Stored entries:
■ ■ ■ ■

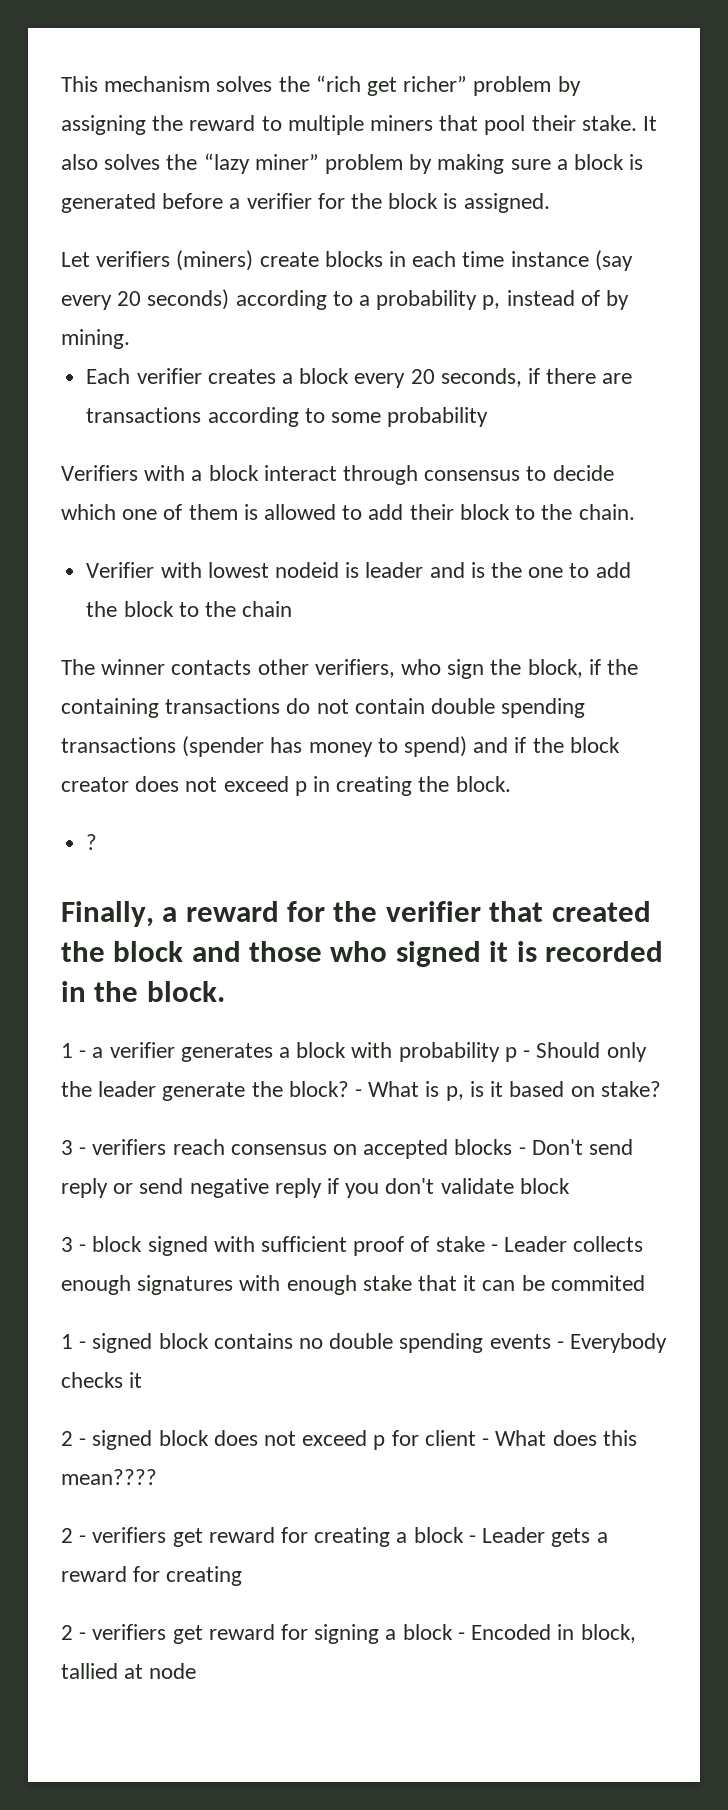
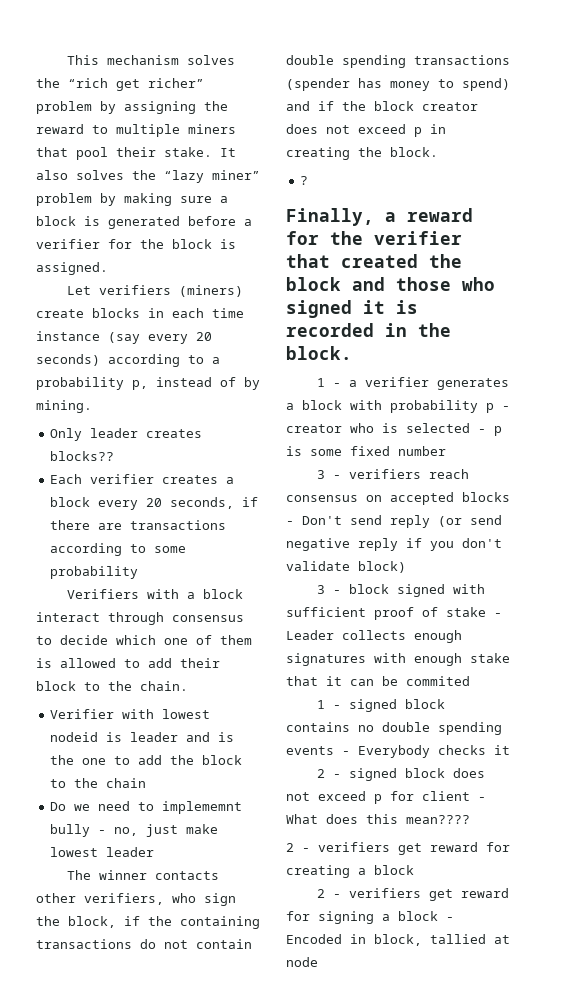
(130, 339) none -> [50,428,203,441] [50,451,115,461] // Only leader creates blocks??
(293, 609) none -> [50,801,243,814] [50,824,219,837] [50,847,155,857] // Do we need to implememnt bully - no, just make lowest leader
[536,1042,647,1062] [61,1081,661,1101] Should only the leader generate the block? - What is p, is it based on stake? -> [286,423,502,436] [286,446,446,456] creator who is selected - p is some fixed number
[113,1183,134,1194] or -> [438,516,462,527] (or
[519,1178,570,1194] block -> [358,561,406,573] block)
[468,1527,608,1547] [61,1566,243,1586] - Leader gets a reward for creating -> (414, 870) none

■ ■ ■ ■

Print the entries above exactly, leaving pictures out.

(130, 339) none -> [50,428,203,441] [50,451,115,461] // Only leader creates blocks??
(293, 609) none -> [50,801,243,814] [50,824,219,837] [50,847,155,857] // Do we need to implememnt bully - no, just make lowest leader
[536,1042,647,1062] [61,1081,661,1101] Should only the leader generate the block? - What is p, is it based on stake? -> [286,423,502,436] [286,446,446,456] creator who is selected - p is some fixed number
[113,1183,134,1194] or -> [438,516,462,527] (or
[519,1178,570,1194] block -> [358,561,406,573] block)
[468,1527,608,1547] [61,1566,243,1586] - Leader gets a reward for creating -> (414, 870) none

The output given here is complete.